Records Start Marker

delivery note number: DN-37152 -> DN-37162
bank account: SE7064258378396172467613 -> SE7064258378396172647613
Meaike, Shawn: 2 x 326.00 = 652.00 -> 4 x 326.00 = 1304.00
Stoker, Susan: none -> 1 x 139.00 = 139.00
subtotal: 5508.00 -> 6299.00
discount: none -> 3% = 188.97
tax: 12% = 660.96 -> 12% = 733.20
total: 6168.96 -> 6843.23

Records End Marker
Records Start Marker

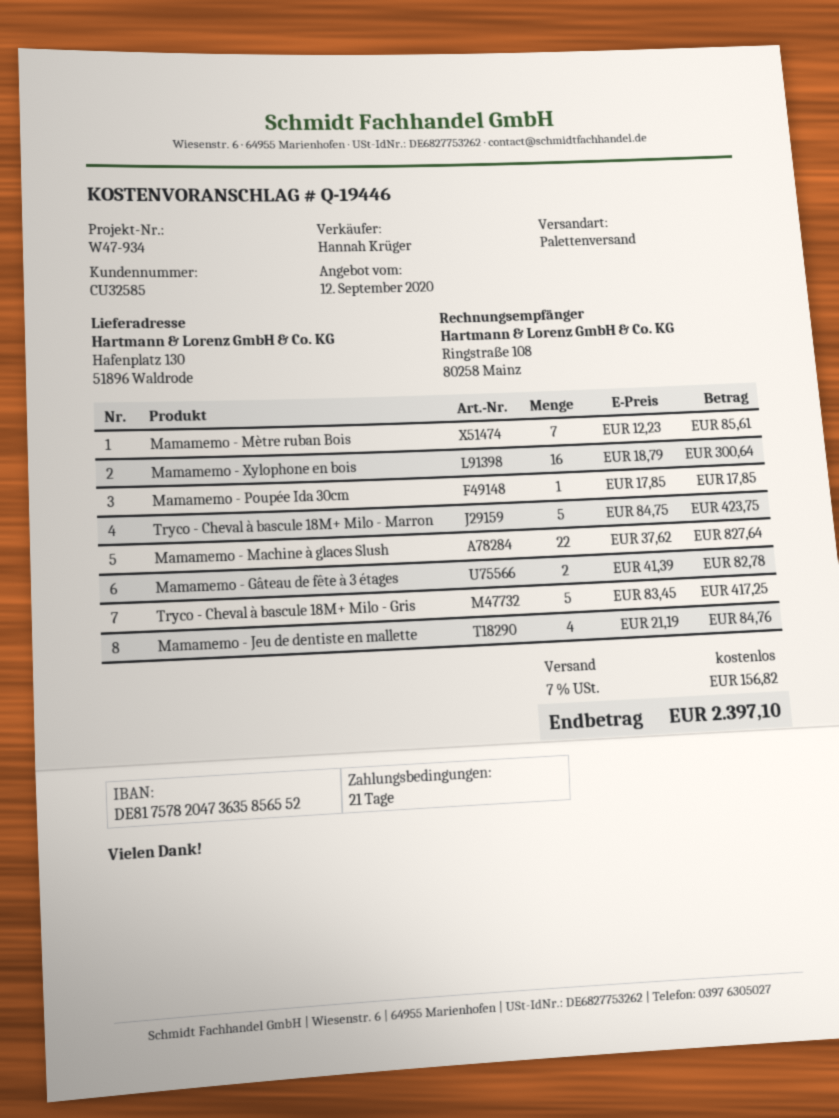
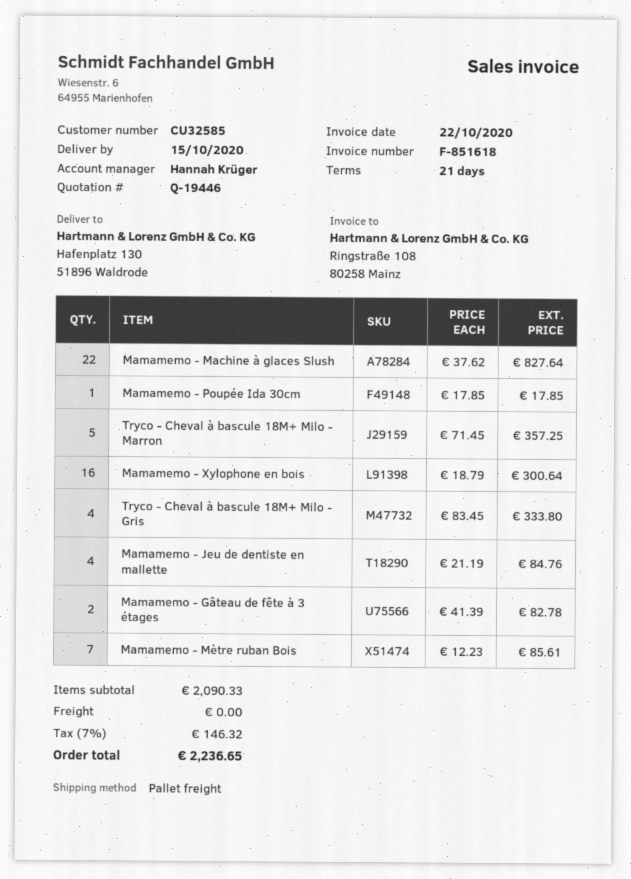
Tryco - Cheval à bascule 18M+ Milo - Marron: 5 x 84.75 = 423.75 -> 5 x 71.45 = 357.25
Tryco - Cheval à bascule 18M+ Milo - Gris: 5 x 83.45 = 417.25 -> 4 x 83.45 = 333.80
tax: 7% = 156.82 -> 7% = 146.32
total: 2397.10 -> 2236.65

Records End Marker

What to do:
Look through the entries above and quote exactly the lines from the line with "subtotal: 5508.00 -> 6299.00" to the line with "total: 6168.96 -> 6843.23", counting both of those lines.

Exercise answer:
subtotal: 5508.00 -> 6299.00
discount: none -> 3% = 188.97
tax: 12% = 660.96 -> 12% = 733.20
total: 6168.96 -> 6843.23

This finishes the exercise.